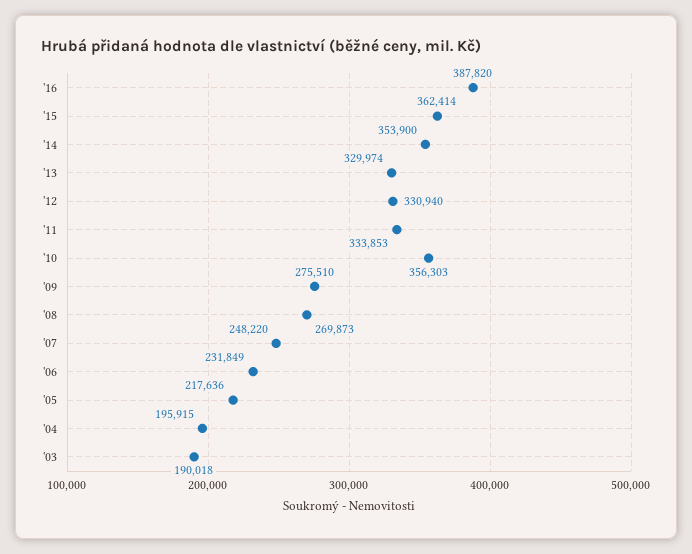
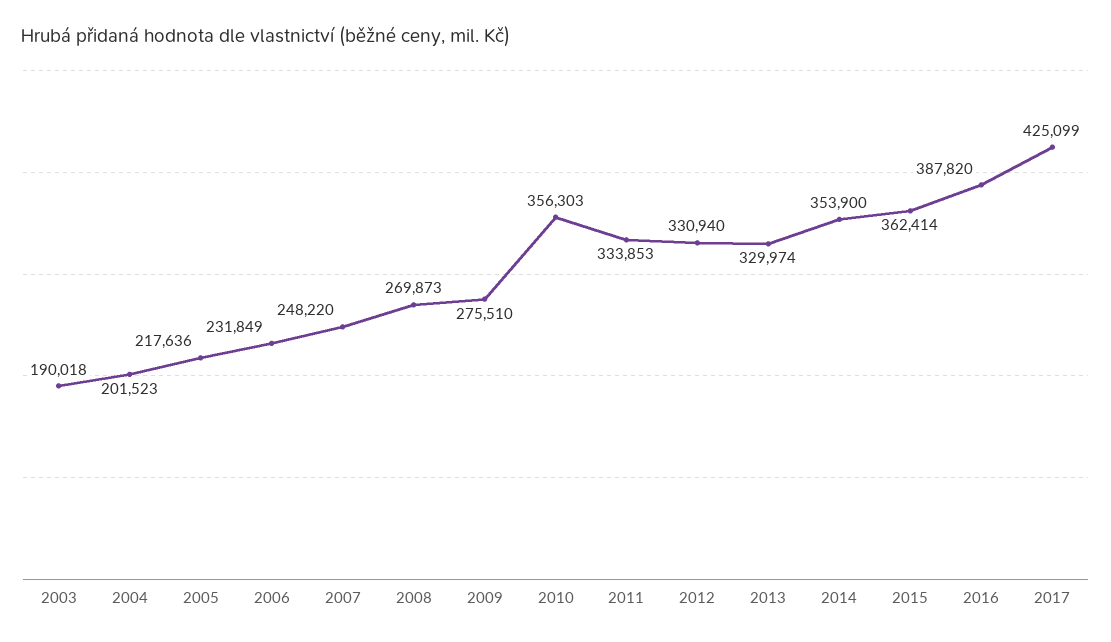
'04: 195915 -> 201523
2017: none -> 425099

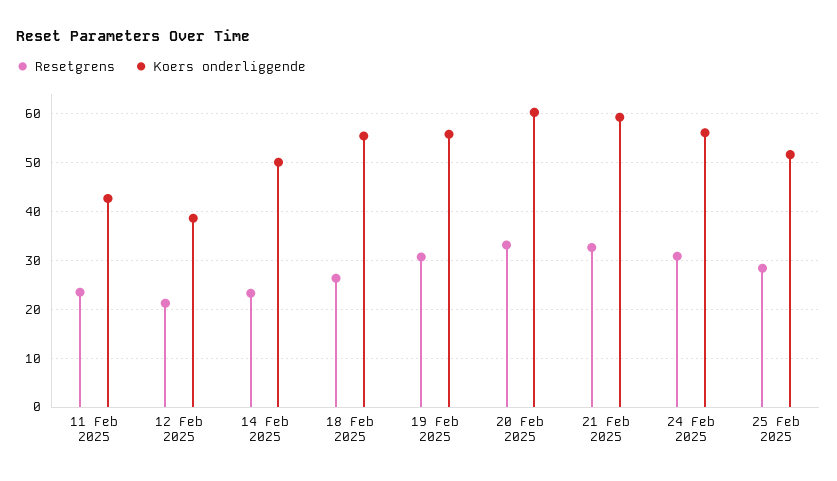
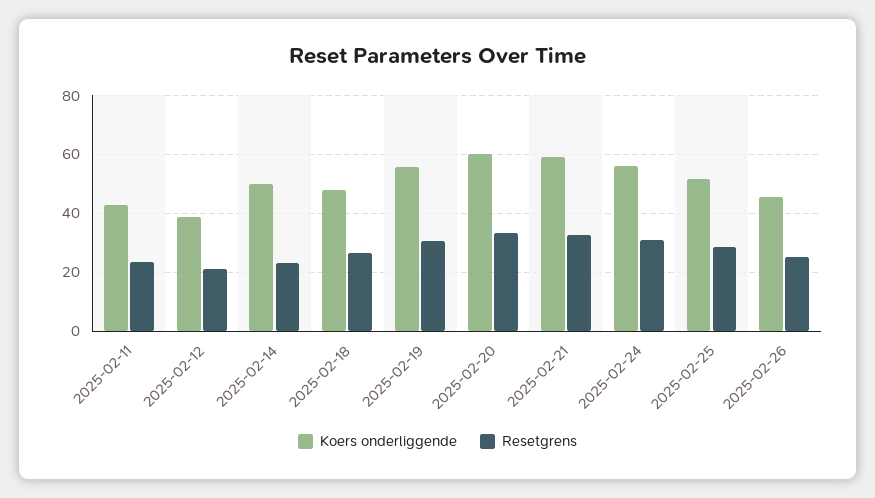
Koers onderliggende, 18 Feb 2025: 56 -> 47.5
Koers onderliggende, 2025-02-26: none -> 45
Resetgrens, 2025-02-26: none -> 25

Work request:
Some lines of the data above may hold the word "Koers"; state how many do, and give only that number.

Answer section:
2